*** Provided records

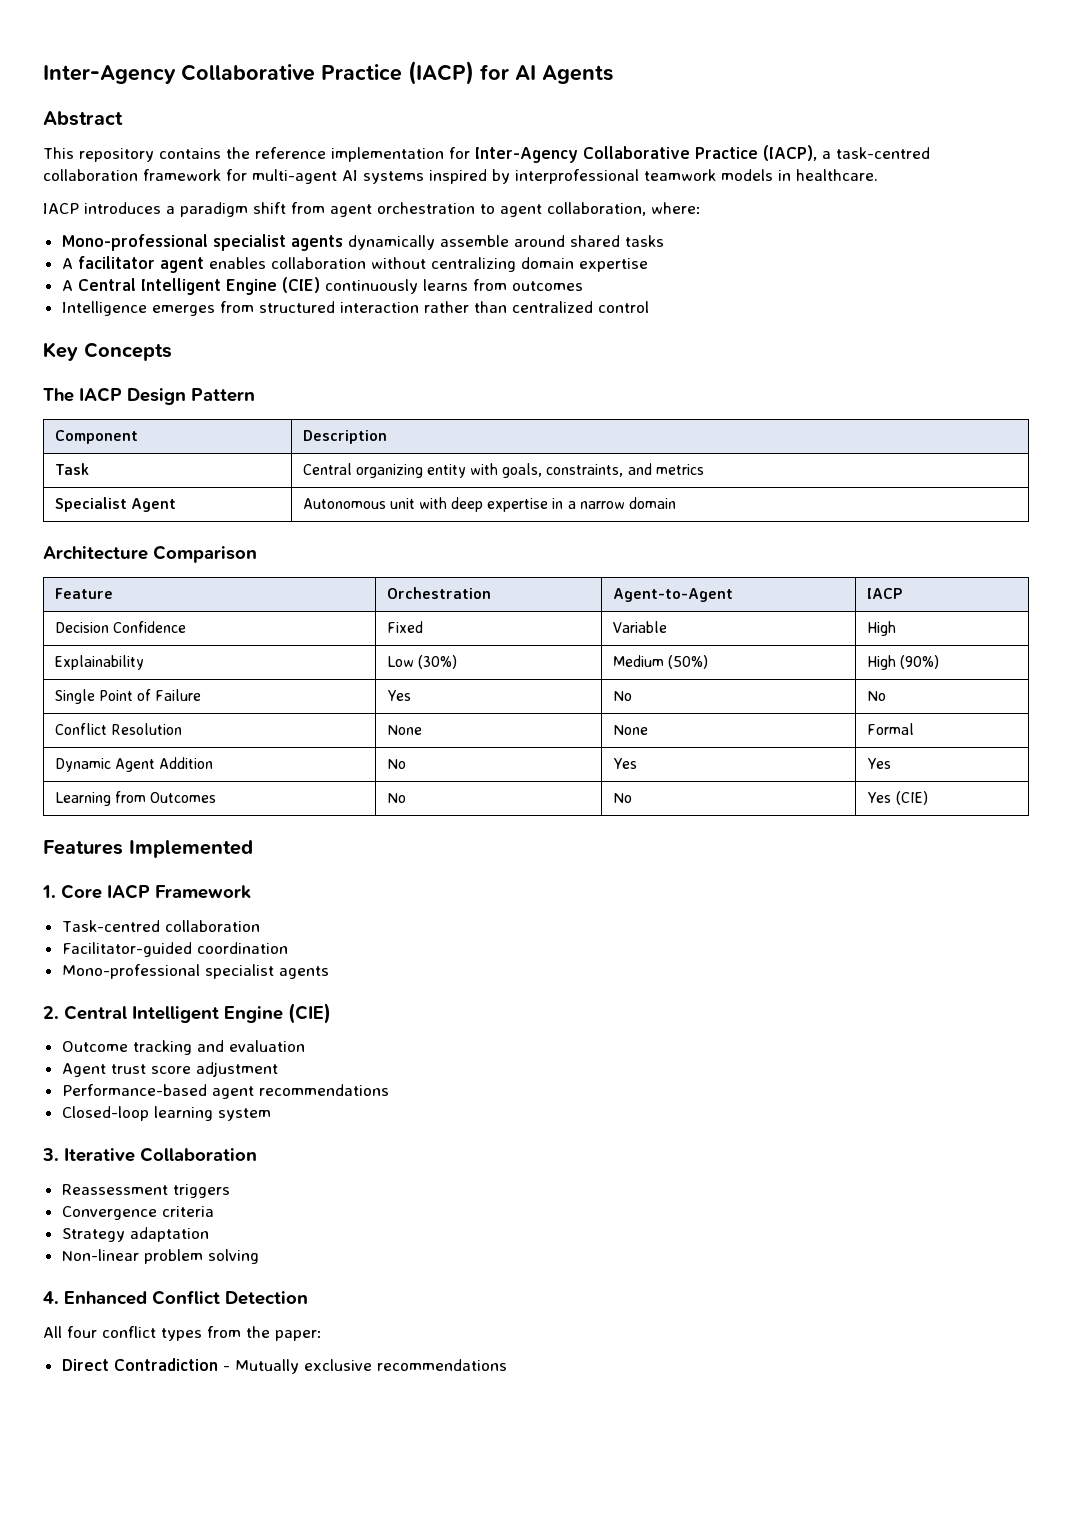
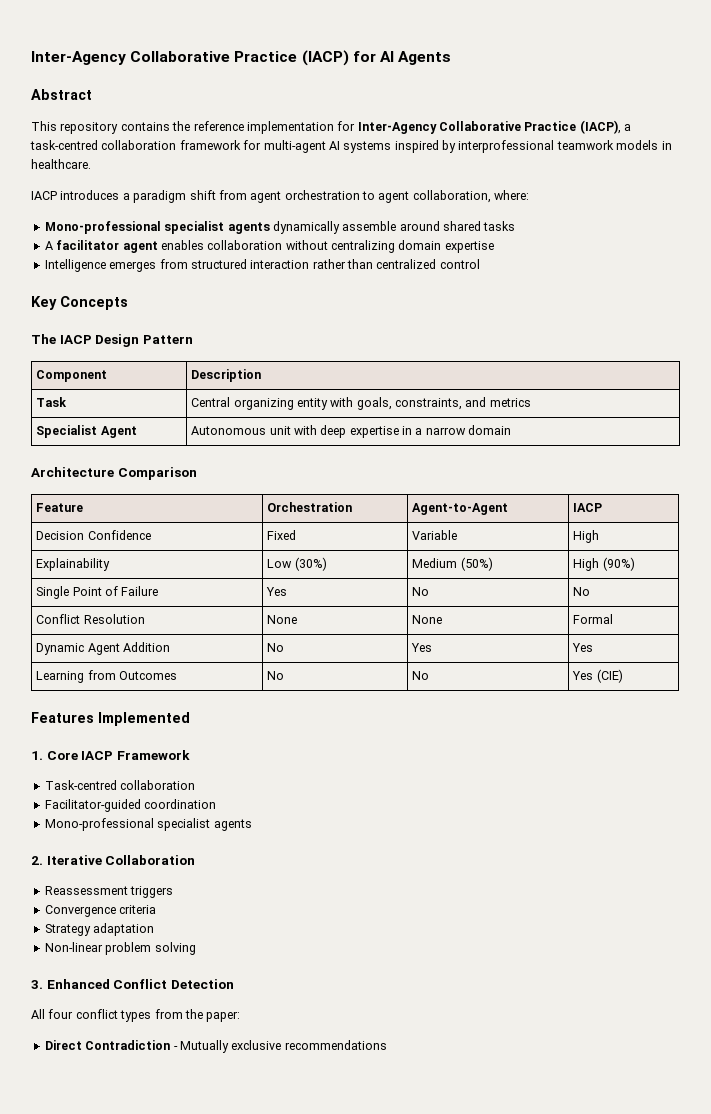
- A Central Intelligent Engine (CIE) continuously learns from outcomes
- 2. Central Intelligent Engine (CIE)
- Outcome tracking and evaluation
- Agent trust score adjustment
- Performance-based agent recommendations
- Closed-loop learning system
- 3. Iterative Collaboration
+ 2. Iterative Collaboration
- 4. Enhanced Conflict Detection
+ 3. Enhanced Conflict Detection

******

▶ [Problem to solve]:
Repeat everything in the records above exactly, except the pictures.

▶ [Reply to the exercise]:
- A Central Intelligent Engine (CIE) continuously learns from outcomes
- 2. Central Intelligent Engine (CIE)
- Outcome tracking and evaluation
- Agent trust score adjustment
- Performance-based agent recommendations
- Closed-loop learning system
- 3. Iterative Collaboration
+ 2. Iterative Collaboration
- 4. Enhanced Conflict Detection
+ 3. Enhanced Conflict Detection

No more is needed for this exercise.